Sample URLs would be the following:

https://www.newark.rutgers.edu/news/feed https://news.camden.rutgers.edu/feed/ https://www.newark.rutgers.edu/feed https://rutgersnewarkathletics.com/rss.aspx https://it.rutgers.edu/feed/

Regards,

antoniosanct commented 9 months ago

Hi, @luith2000 The first 3 URLs are not RSS/Atom valid URLs (in my case, 1 and 3 are HTML page errors from site), then you can't parse it as a valid ROME synd feed. The last 2 URLs are RSS 2.0 valid URLs.

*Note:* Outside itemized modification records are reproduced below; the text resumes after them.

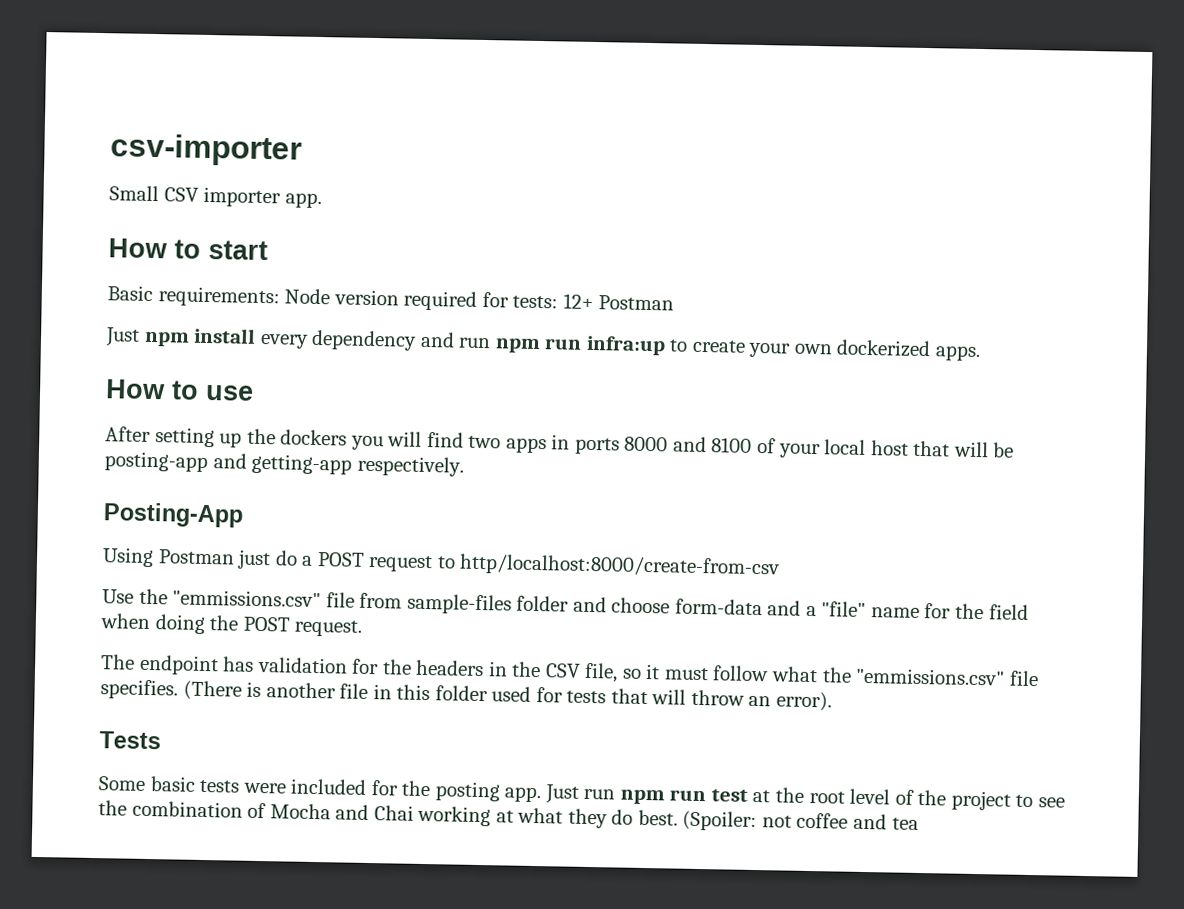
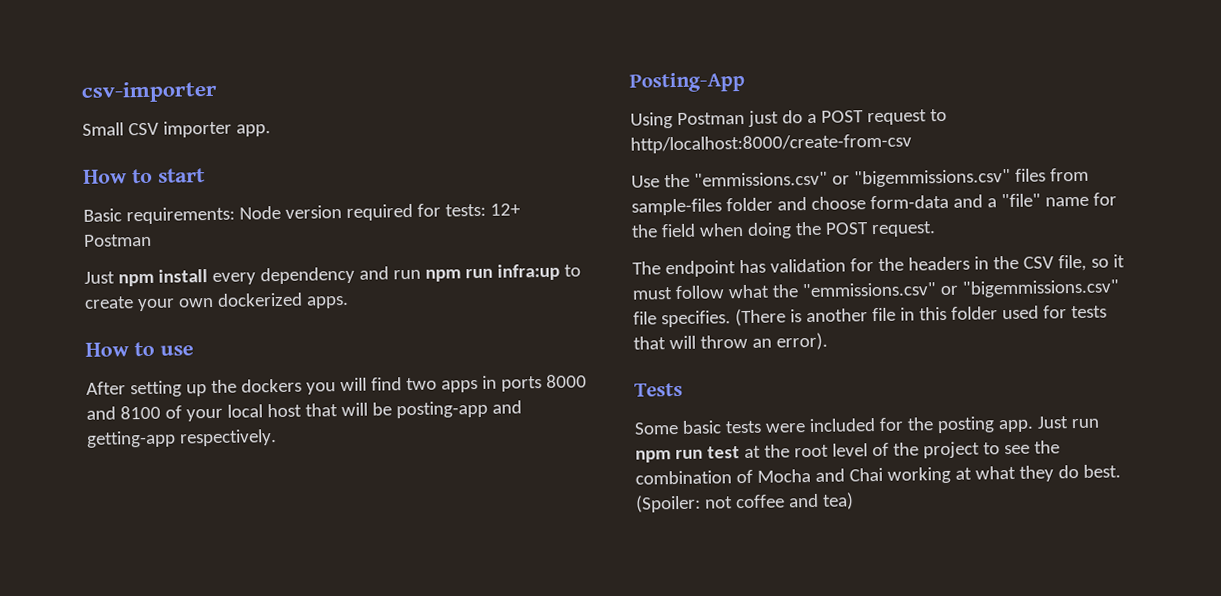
[325,592,355,608] file -> [831,168,1046,188] or "bigemmissions.csv" files
(1006, 676) none -> [939,279,1120,298] or "bigemmissions.csv"
[891,817,919,830] tea -> [821,492,854,510] tea)

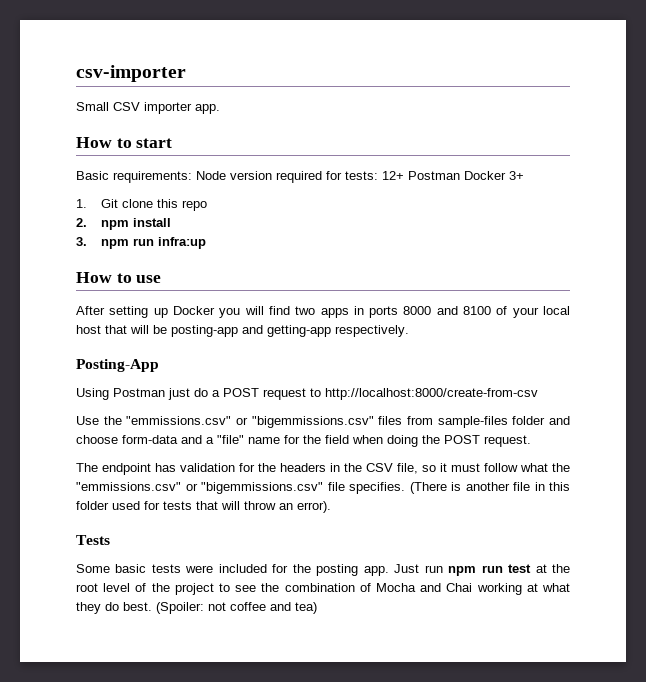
[84,263,581,287] [84,292,349,312] // Just npm install every dependency and run npm run infra:up to create your own dockerized apps. -> [464,171,524,180] [76,199,208,211] [76,218,172,230] [76,237,207,249] Docker 3+ // 1. Git clone this repo // 2. npm install // 3. npm run infra:up
[210,378,302,394] the dockers -> [172,306,215,315] Docker
[630,133,912,154] http/localhost:8000/create-from-csv -> [325,388,538,400] http://localhost:8000/create-from-csv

Edit: I was investigating about the 3 links and they are Drupal sites. You need to include rss.xml at the end of each link: https://www.newark.rutgers.edu/rss.xml https://camden.rutgers.edu/rss.xml

Regards, Antonio.

luith2000 commented 9 months ago

Hi Antonio,

Thank you again for checking. Was just curious if there is a common practice in ROME to check if an URL is a valid RSS endpoint?

Thanks.

antoniosanct commented 9 months ago

@luith2000 I think it is not the main purpose of ROME Library. Mainly you can create RSS/Atom feeds and also parse and valid RSS/Atom feeds from a valid source origin. Meanwhile, caughting a IO exception you can rarely valid a RSS/Atom feed, because of in normal situations you previously know the feed. Regards, Antonio.